Editorial: Exposing the 'shadow pandemic'

·3 min read

FALLING through the cracks in the delivery of government services, women are vulnerable to and at risk of violence as victims of the “shadow pandemic” arising from the coronavirus disease 2019 (Covid-19).

The United Nations (UN) Women terms as a “shadow pandemic” the heightening of violence committed against women under the pandemic. Before the pandemic, 243 million women, or one in three women worldwide, experience physical or sexual violence from an intimate partner.

As reported by Jyle Rachelle Aguilar of St. Theresa’s College in SunStar Cebu on March 9, the nearly 58-percent decrease of cases of violence against women (VAW) reported in 2020 compared to 2019 is caused by constraints of personnel in reaching out to women and swab test requirements for new clients.

The Department of Social Welfare and Development (DSWD) 7 recorded only 124 VAW cases in 2020, compared to 214 cases in 2019.

The possible underreporting of VAW cases should alarm stakeholders as this implies that the program for the protection and promotion of the welfare of women has slipped in government priorities.

The same SunStar Cebu report pointed out the shifting of the deployment of personnel and partners once from monitoring and intervening in VAW to assisting in measures pushed to the frontline by the pandemic, such as the distribution of the Social Amelioration Program (SAP) and the manning of checkpoints.

Reduced mobility of the public and suspension of in-person classes also affected partnerships with civil society that are crucial for sustaining the government’s VAW program.

Shelters, counseling centers, schools and parishes closed or put on hold outreach and extension programs.

In the pandemic, it is crucial for the DSWD and its partners to revitalize essential services for the protection of women from violence.

According to the DSWD 7 women’s sector focal person Lilibeth Cabiara, the pandemic heightens the “possibilities and factors for women to experience violence” due to increased “unemployment, decreased alternatives for income,” and prolonged quarantine at home and in the community.

A year after the government first implemented the enhanced community quarantine, continuing economic and social displacements only worsen the vulnerabilities of women.

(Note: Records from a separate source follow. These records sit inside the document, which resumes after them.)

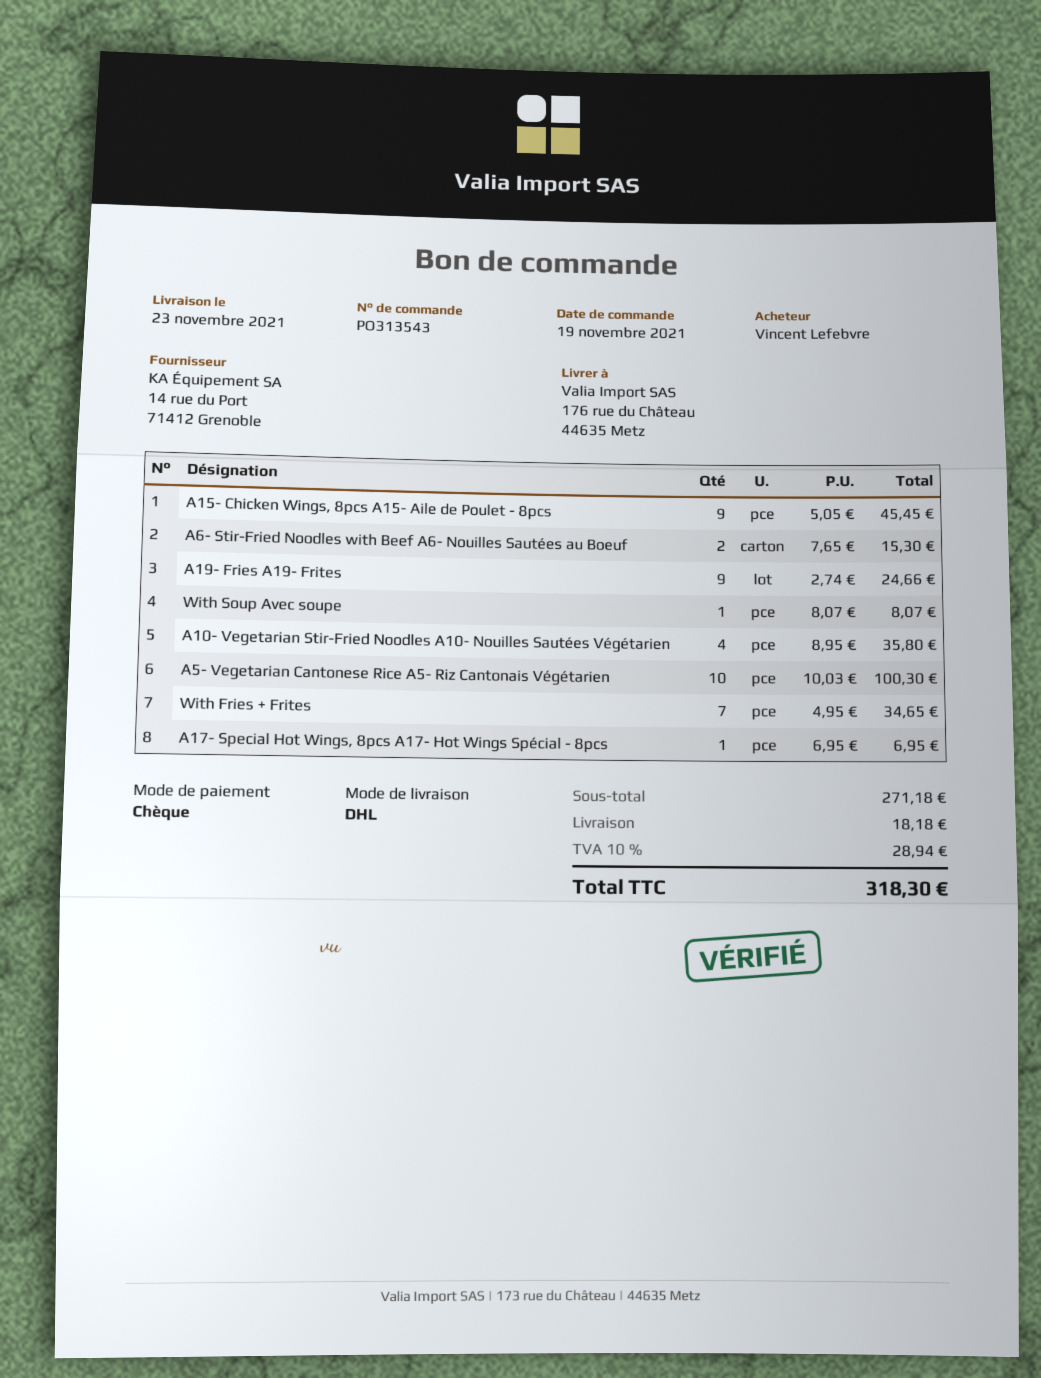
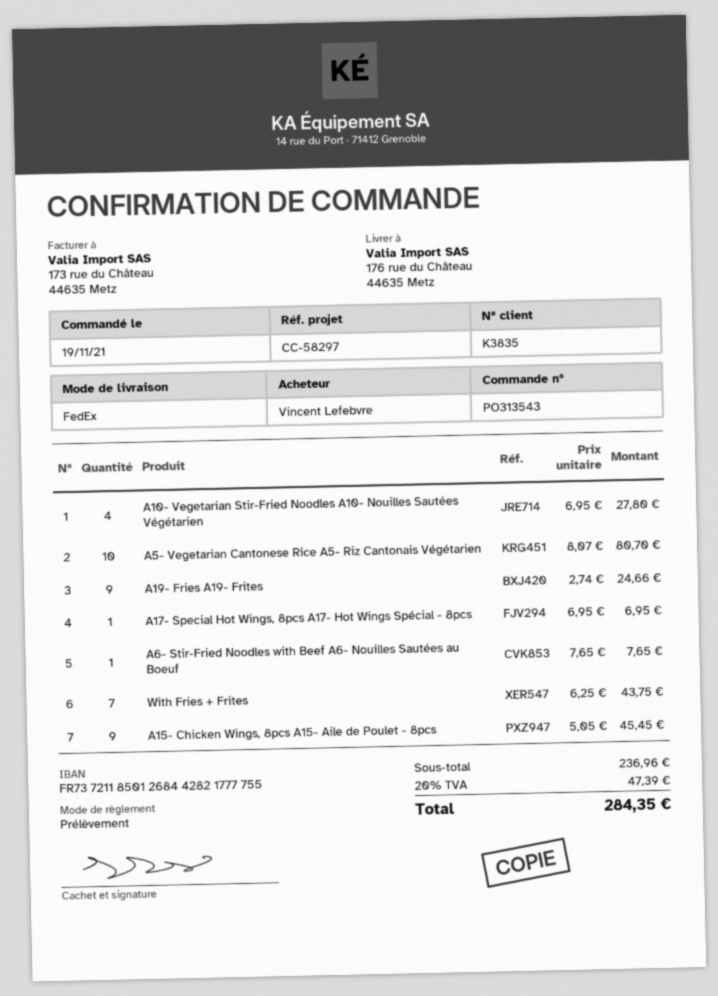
payment method: cheque -> direct debit
shipping method: DHL -> FedEx
A6- Stir-Fried Noodles with Beef A6- Nouilles Sautées au Boeuf: 2 x 7.65 = 15.30 -> 1 x 7.65 = 7.65
With Soup Avec soupe: 1 x 8.07 = 8.07 -> none
A10- Vegetarian Stir-Fried Noodles A10- Nouilles Sautées Végétarien: 4 x 8.95 = 35.80 -> 4 x 6.95 = 27.80
A5- Vegetarian Cantonese Rice A5- Riz Cantonais Végétarien: 10 x 10.03 = 100.30 -> 10 x 8.07 = 80.70
With Fries + Frites: 7 x 4.95 = 34.65 -> 7 x 6.25 = 43.75
subtotal: 271.18 -> 236.96
shipping: 18.18 -> none
tax: 10% = 28.94 -> 20% = 47.39
total: 318.30 -> 284.35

Aside from living with outbreaks of violence from men forced to stay home after losing their livelihood, many women have little or no sources of funds that they can use to escape abusers or predators they live with.

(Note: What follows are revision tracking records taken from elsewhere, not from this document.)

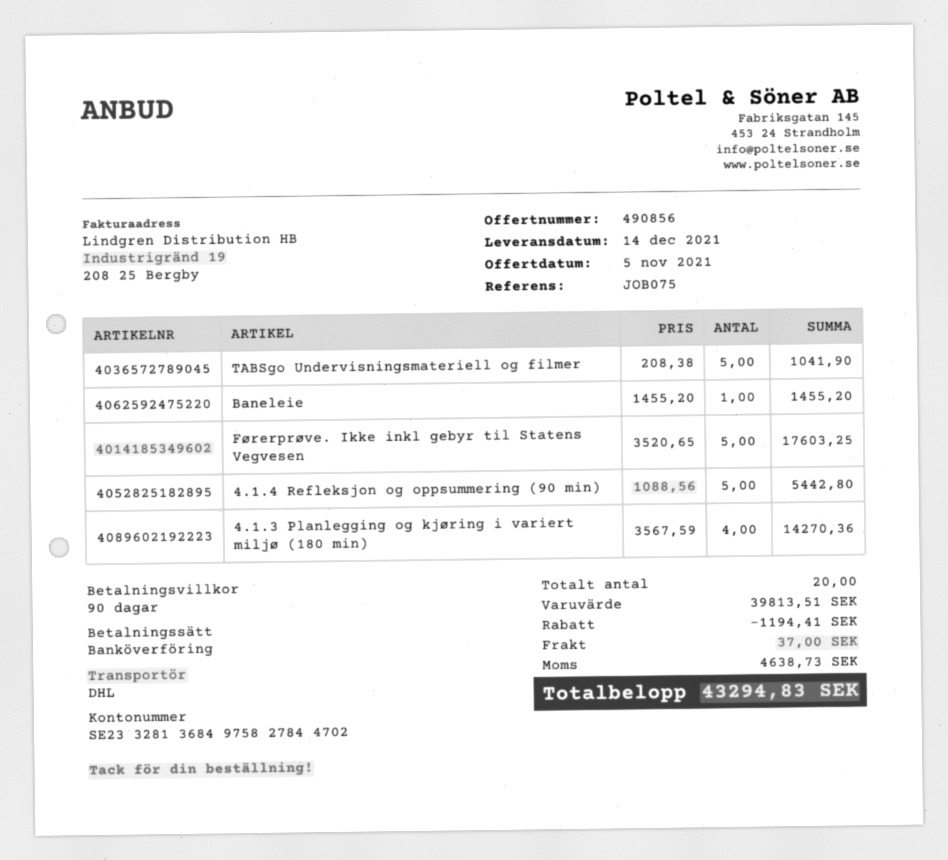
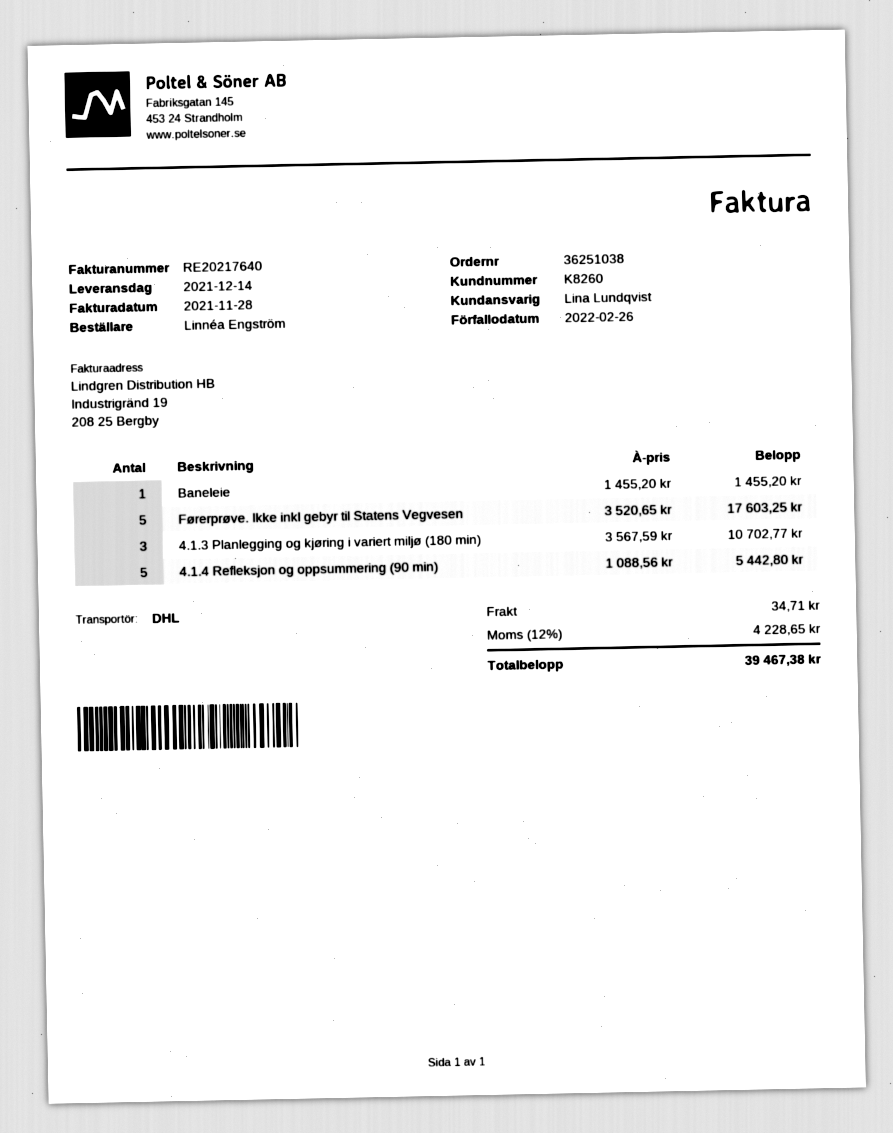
TABSgo Undervisningsmateriell og filmer: 5 x 208.38 = 1041.90 -> none
4.1.3 Planlegging og kjøring i variert miljø (180 min): 4 x 3567.59 = 14270.36 -> 3 x 3567.59 = 10702.77
discount: 1194.41 -> none
shipping: 37.00 -> 34.71
tax: 4638.73 -> 4228.65
total: 43294.83 -> 39467.38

Many women work in the informal sector, which was hit hard by the community quarantine, curfew, work-from-home arrangements and other economic and social adjustments made during the pandemic. Cramped living conditions and isolation with abusers exacerbate tensions arising from financial, health and other domestic trials.

Finding local government aid and SAP insufficient to meet daily needs, specially with several dependents to feed and provide for, many women may cope by denying or disregarding the abuse perpetuated on them. Even before the pandemic, changing a victim’s mindset and reporting an abuser to the authorities are major psychological obstacles to hurdle for VAW survivors.

Lacking the financial means to break away from financial and mental dependence on an abuser is a constraint worsened by the Covid-19 pandemic. It does not help VAW survivors that the Department of Health requires swab testing for new clients approaching the DSWD for assistance.

With no sign that the pandemic and the recession are easing up, stakeholders must intensify services for vulnerable women, including those who contact online human traffickers, using their selves or their young as commodities.

Communities and local governments, particularly at the barangay and sitio levels, must campaign to inform and educate women and youths that services are accessible to help them expose, resist and conquer VAW.